→ Assignment
Each entry that follows is to be retyped exactly. Pictures do not belong in the copy.

→ Dataset content
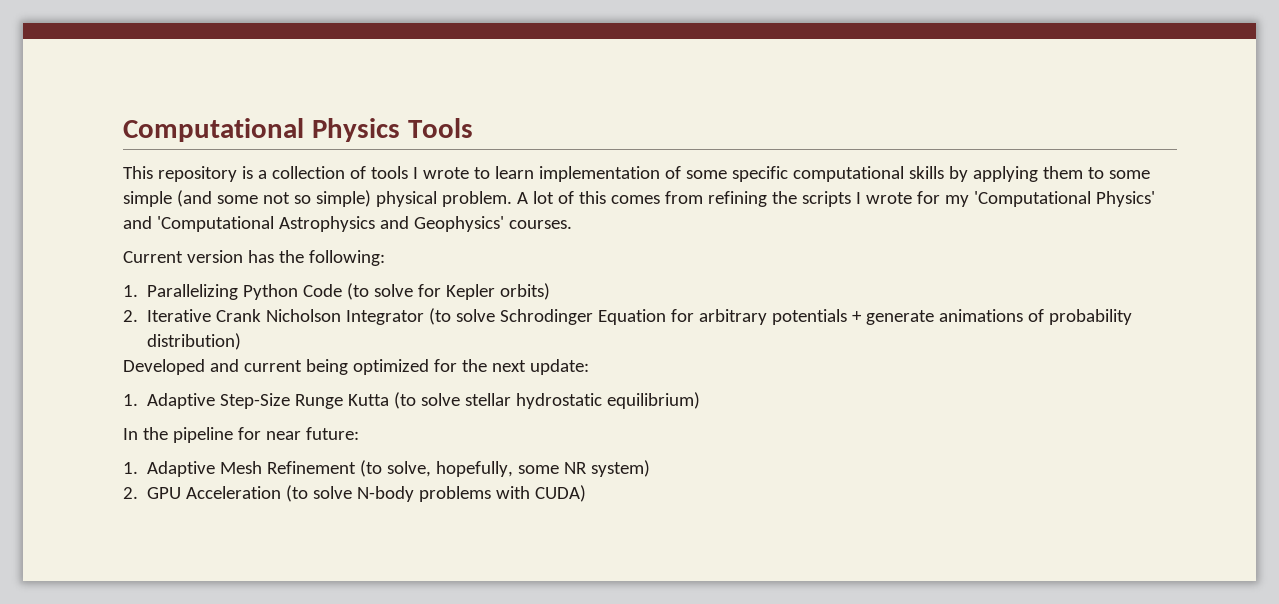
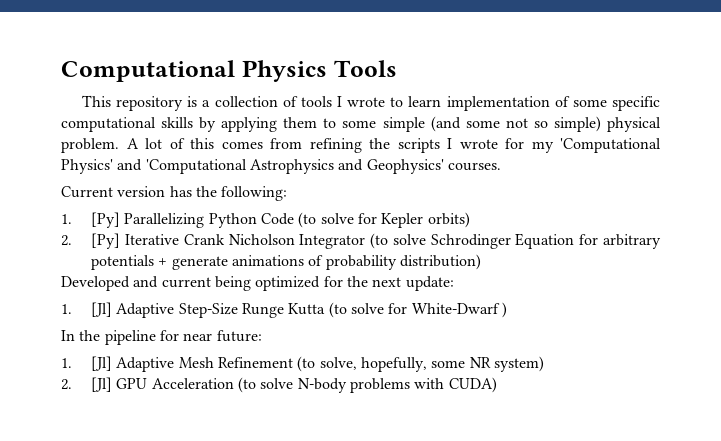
(138, 291) none -> [91,212,121,228] [Py]
(138, 316) none -> [91,233,121,249] [Py]
(138, 400) none -> [91,302,113,317] [Jl]
[465,392,701,409] stellar hydrostatic equilibrium) -> [388,302,508,318] for White-Dwarf )
(138, 468) none -> [91,356,113,371] [Jl]
(138, 493) none -> [91,377,113,392] [Jl]

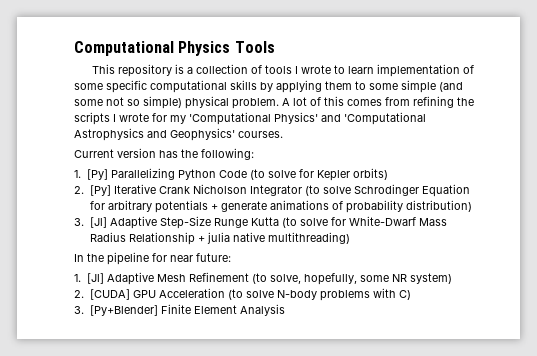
[61,276,454,291] [61,304,72,314] Developed and current being optimized for the next update: // 1. -> [74,218,84,226] 3.
[502,302,508,318] ) -> [418,218,447,226] [89,232,350,245] Mass Radius Relationship + julia native multithreading)
[91,377,113,392] [Jl] -> [89,289,130,300] [CUDA]
[448,377,497,393] CUDA) -> [398,290,411,300] [74,304,285,316] C) // 3. [Py+Blender] Finite Element Analysis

→ Answer to this problem
(138, 291) none -> [91,212,121,228] [Py]
(138, 316) none -> [91,233,121,249] [Py]
(138, 400) none -> [91,302,113,317] [Jl]
[465,392,701,409] stellar hydrostatic equilibrium) -> [388,302,508,318] for White-Dwarf )
(138, 468) none -> [91,356,113,371] [Jl]
(138, 493) none -> [91,377,113,392] [Jl]

[61,276,454,291] [61,304,72,314] Developed and current being optimized for the next update: // 1. -> [74,218,84,226] 3.
[502,302,508,318] ) -> [418,218,447,226] [89,232,350,245] Mass Radius Relationship + julia native multithreading)
[91,377,113,392] [Jl] -> [89,289,130,300] [CUDA]
[448,377,497,393] CUDA) -> [398,290,411,300] [74,304,285,316] C) // 3. [Py+Blender] Finite Element Analysis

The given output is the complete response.